TASK REQUIREMENTS> Your answer should be an exact copy of the lines from the one holding "total quantity: 58 -> 42" to the end of the material below, pictures left out.

INPUT MATERIAL>

%%

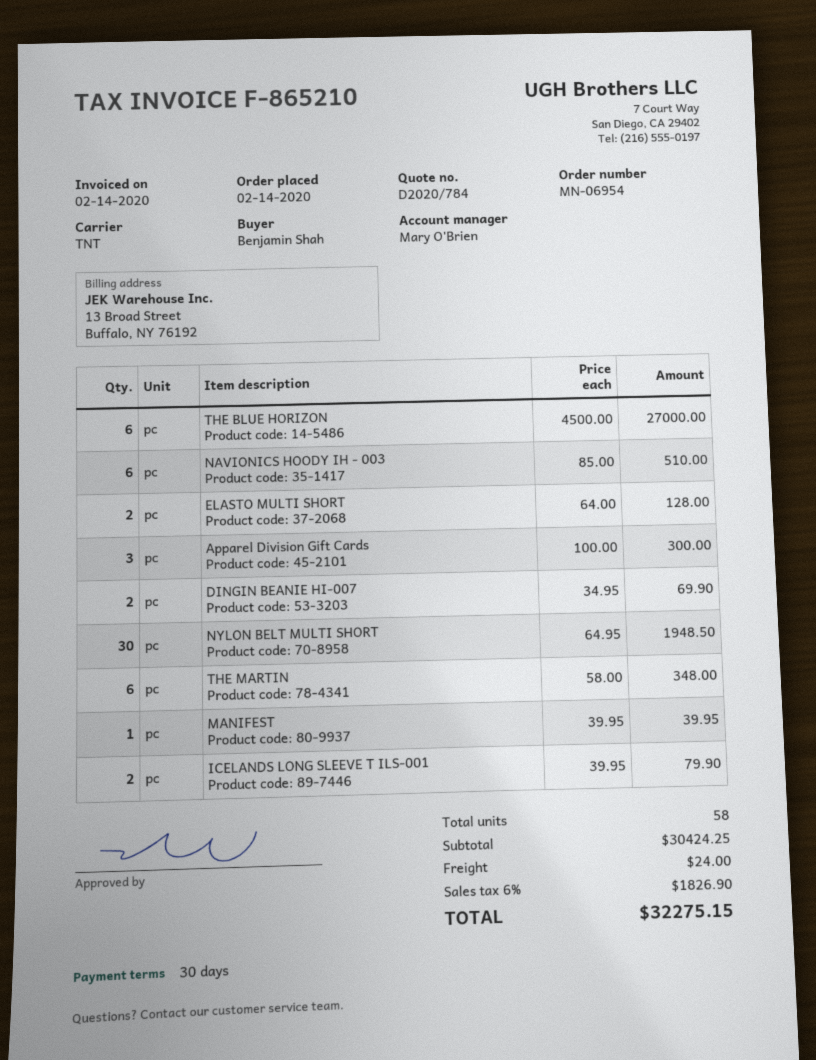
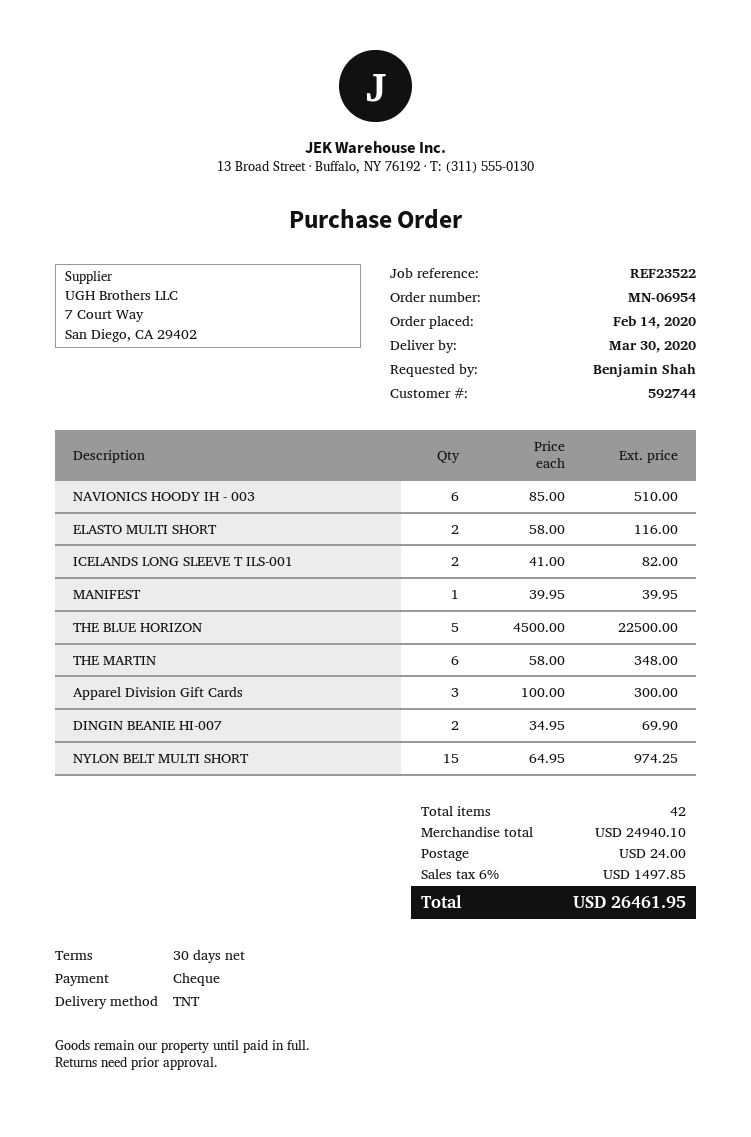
THE BLUE HORIZON: 6 x 4500.00 = 27000.00 -> 5 x 4500.00 = 22500.00
ELASTO MULTI SHORT: 2 x 64.00 = 128.00 -> 2 x 58.00 = 116.00
NYLON BELT MULTI SHORT: 30 x 64.95 = 1948.50 -> 15 x 64.95 = 974.25
ICELANDS LONG SLEEVE T ILS-001: 2 x 39.95 = 79.90 -> 2 x 41.00 = 82.00
total quantity: 58 -> 42
subtotal: 30424.25 -> 24940.10
tax: 6% = 1826.90 -> 6% = 1497.85
total: 32275.15 -> 26461.95

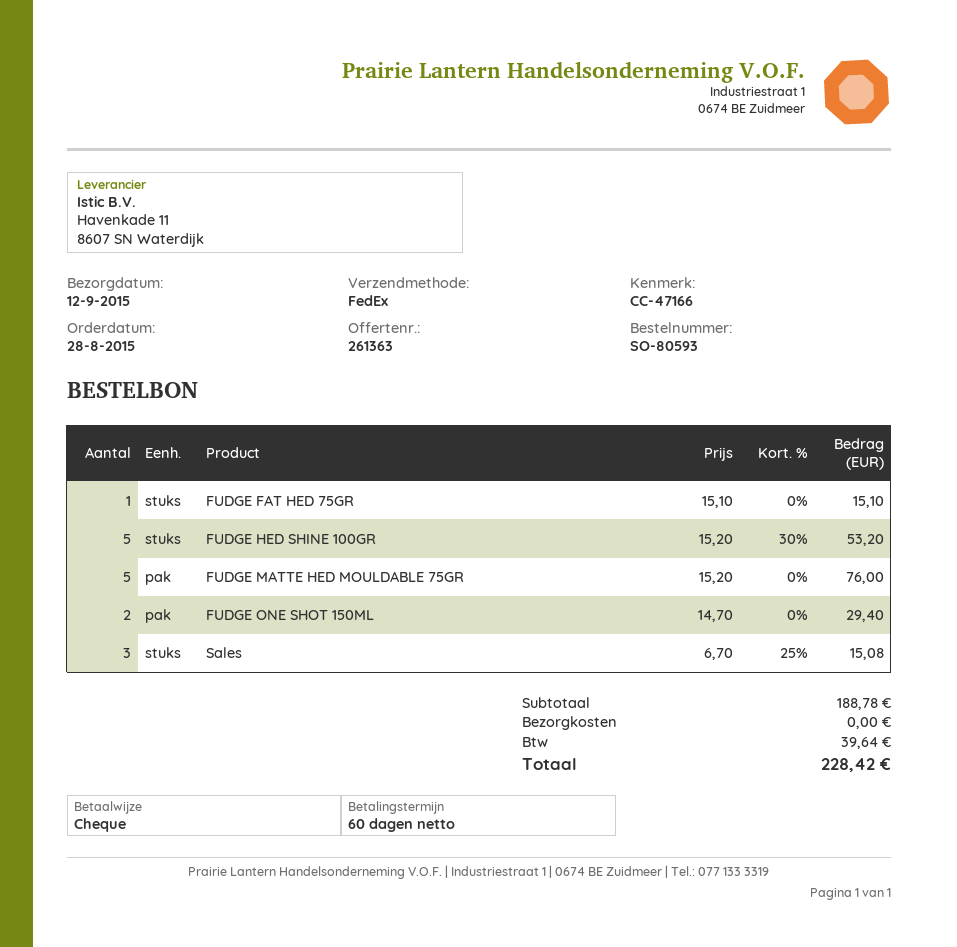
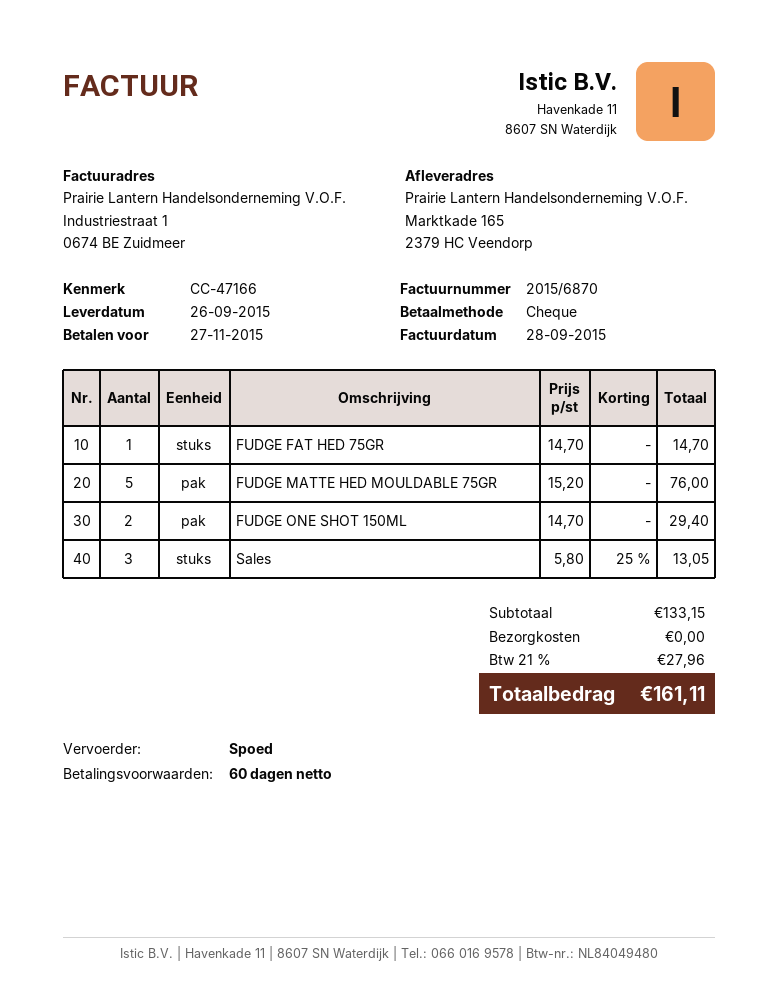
delivery date: 2015-09-12 -> 2015-09-26
shipping method: FedEx -> express
FUDGE FAT HED 75GR: 1 x 15.10 = 15.10 -> 1 x 14.70 = 14.70
FUDGE HED SHINE 100GR: 5 x 15.20 - 30% = 53.20 -> none
Sales: 3 x 6.70 - 25% = 15.08 -> 3 x 5.80 - 25% = 13.05
subtotal: 188.78 -> 133.15
tax: 39.64 -> 27.96
total: 228.42 -> 161.11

%%

FINAL ANSWER>
total quantity: 58 -> 42
subtotal: 30424.25 -> 24940.10
tax: 6% = 1826.90 -> 6% = 1497.85
total: 32275.15 -> 26461.95

delivery date: 2015-09-12 -> 2015-09-26
shipping method: FedEx -> express
FUDGE FAT HED 75GR: 1 x 15.10 = 15.10 -> 1 x 14.70 = 14.70
FUDGE HED SHINE 100GR: 5 x 15.20 - 30% = 53.20 -> none
Sales: 3 x 6.70 - 25% = 15.08 -> 3 x 5.80 - 25% = 13.05
subtotal: 188.78 -> 133.15
tax: 39.64 -> 27.96
total: 228.42 -> 161.11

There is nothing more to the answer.